> _What to produce_
Transcribe the data below verbatim from the line with "Ram. See Nameplate" to the line with "shipping: 68.90 -> 76.46". Include both of those lines.

> _Provided data_
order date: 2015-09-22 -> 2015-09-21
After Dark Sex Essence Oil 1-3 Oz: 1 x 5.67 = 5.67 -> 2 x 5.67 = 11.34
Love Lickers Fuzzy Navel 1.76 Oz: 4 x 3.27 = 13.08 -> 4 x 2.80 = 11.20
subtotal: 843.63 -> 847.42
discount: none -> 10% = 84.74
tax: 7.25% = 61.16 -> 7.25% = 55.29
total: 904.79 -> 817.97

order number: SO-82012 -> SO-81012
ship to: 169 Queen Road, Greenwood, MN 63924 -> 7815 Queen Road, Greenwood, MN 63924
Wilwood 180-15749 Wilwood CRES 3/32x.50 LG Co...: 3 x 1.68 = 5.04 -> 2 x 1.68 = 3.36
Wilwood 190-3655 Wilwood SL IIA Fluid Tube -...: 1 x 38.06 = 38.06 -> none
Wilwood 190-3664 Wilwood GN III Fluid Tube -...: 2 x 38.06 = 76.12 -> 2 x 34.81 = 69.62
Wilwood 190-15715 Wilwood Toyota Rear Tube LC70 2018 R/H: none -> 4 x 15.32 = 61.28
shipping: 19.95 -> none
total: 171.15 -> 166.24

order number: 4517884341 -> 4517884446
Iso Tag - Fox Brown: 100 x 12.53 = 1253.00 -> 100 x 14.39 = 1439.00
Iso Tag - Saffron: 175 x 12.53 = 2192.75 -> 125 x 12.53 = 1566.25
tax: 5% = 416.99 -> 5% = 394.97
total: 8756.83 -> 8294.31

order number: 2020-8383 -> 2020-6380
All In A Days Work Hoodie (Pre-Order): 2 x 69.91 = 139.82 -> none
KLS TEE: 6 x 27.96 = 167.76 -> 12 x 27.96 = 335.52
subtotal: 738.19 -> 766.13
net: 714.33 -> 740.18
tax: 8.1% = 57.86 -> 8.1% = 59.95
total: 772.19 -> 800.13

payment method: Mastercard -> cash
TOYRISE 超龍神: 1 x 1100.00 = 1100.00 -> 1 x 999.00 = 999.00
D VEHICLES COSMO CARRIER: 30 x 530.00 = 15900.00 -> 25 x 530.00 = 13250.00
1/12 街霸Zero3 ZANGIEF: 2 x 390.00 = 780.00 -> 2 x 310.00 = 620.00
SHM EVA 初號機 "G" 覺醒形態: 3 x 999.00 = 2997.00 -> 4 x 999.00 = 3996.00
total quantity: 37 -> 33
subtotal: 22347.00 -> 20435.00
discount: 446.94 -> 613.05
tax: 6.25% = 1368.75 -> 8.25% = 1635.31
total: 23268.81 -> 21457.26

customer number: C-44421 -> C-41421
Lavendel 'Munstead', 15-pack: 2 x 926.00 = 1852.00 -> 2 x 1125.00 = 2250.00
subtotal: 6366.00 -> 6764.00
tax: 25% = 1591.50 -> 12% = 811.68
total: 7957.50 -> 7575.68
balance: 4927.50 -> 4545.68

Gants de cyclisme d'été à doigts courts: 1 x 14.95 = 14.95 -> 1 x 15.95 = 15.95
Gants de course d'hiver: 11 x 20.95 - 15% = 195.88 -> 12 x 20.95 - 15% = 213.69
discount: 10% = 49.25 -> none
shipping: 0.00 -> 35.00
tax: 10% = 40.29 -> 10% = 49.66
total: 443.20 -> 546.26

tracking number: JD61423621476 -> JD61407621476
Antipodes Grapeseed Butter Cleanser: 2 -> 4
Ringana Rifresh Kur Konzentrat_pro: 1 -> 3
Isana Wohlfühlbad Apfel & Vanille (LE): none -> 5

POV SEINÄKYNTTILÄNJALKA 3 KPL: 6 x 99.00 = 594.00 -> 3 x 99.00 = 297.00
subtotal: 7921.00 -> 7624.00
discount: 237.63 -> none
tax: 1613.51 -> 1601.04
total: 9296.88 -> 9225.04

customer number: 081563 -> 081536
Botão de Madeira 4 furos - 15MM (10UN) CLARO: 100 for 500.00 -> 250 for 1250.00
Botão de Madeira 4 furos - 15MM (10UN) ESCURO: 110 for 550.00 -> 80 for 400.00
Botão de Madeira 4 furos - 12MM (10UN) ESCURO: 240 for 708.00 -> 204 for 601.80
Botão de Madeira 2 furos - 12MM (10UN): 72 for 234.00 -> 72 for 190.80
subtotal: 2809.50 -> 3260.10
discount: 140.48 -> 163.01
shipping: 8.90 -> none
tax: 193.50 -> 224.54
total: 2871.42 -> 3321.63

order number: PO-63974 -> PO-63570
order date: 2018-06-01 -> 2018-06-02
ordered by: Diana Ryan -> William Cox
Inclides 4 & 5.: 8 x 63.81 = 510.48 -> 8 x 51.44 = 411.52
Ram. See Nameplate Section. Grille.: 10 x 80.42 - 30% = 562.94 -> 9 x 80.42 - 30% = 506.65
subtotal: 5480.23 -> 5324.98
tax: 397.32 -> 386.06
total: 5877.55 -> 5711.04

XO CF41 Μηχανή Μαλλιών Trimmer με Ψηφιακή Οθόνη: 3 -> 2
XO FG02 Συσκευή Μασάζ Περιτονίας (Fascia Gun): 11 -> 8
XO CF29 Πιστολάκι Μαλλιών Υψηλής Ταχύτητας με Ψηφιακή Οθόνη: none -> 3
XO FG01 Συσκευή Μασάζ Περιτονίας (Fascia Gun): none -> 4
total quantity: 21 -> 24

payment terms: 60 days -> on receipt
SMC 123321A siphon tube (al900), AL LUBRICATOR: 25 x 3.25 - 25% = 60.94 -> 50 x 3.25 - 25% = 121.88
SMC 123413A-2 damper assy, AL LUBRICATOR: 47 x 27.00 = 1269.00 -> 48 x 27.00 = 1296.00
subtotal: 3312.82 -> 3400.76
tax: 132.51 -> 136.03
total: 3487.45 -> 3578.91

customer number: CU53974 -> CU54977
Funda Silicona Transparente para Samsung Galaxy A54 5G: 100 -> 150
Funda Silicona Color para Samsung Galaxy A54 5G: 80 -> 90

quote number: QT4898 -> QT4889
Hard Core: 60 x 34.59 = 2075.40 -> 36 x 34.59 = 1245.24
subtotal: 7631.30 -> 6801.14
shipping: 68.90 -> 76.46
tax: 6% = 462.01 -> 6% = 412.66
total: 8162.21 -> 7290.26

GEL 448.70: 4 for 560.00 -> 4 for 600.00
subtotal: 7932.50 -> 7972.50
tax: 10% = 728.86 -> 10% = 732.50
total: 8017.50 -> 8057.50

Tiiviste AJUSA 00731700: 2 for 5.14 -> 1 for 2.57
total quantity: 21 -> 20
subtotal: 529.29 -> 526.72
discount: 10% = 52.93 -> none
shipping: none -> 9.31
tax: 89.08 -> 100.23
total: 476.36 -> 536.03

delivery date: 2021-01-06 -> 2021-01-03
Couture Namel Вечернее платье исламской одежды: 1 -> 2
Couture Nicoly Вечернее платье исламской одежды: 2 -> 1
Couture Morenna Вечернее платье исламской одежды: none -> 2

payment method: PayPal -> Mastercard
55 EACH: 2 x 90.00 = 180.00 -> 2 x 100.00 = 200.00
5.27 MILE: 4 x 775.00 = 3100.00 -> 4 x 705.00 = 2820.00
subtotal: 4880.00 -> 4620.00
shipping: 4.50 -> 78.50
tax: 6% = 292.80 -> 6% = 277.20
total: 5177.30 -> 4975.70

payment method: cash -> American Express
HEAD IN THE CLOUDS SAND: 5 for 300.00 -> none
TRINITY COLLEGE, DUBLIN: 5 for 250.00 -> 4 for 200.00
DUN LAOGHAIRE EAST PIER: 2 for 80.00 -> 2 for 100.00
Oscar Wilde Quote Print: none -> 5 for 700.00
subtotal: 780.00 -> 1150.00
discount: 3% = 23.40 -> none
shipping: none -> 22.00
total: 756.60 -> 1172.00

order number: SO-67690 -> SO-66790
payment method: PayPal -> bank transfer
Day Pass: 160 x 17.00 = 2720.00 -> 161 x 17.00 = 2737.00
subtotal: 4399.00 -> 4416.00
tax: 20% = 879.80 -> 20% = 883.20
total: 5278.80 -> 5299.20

> _Task output_
Ram. See Nameplate Section. Grille.: 10 x 80.42 - 30% = 562.94 -> 9 x 80.42 - 30% = 506.65
subtotal: 5480.23 -> 5324.98
tax: 397.32 -> 386.06
total: 5877.55 -> 5711.04

XO CF41 Μηχανή Μαλλιών Trimmer με Ψηφιακή Οθόνη: 3 -> 2
XO FG02 Συσκευή Μασάζ Περιτονίας (Fascia Gun): 11 -> 8
XO CF29 Πιστολάκι Μαλλιών Υψηλής Ταχύτητας με Ψηφιακή Οθόνη: none -> 3
XO FG01 Συσκευή Μασάζ Περιτονίας (Fascia Gun): none -> 4
total quantity: 21 -> 24

payment terms: 60 days -> on receipt
SMC 123321A siphon tube (al900), AL LUBRICATOR: 25 x 3.25 - 25% = 60.94 -> 50 x 3.25 - 25% = 121.88
SMC 123413A-2 damper assy, AL LUBRICATOR: 47 x 27.00 = 1269.00 -> 48 x 27.00 = 1296.00
subtotal: 3312.82 -> 3400.76
tax: 132.51 -> 136.03
total: 3487.45 -> 3578.91

customer number: CU53974 -> CU54977
Funda Silicona Transparente para Samsung Galaxy A54 5G: 100 -> 150
Funda Silicona Color para Samsung Galaxy A54 5G: 80 -> 90

quote number: QT4898 -> QT4889
Hard Core: 60 x 34.59 = 2075.40 -> 36 x 34.59 = 1245.24
subtotal: 7631.30 -> 6801.14
shipping: 68.90 -> 76.46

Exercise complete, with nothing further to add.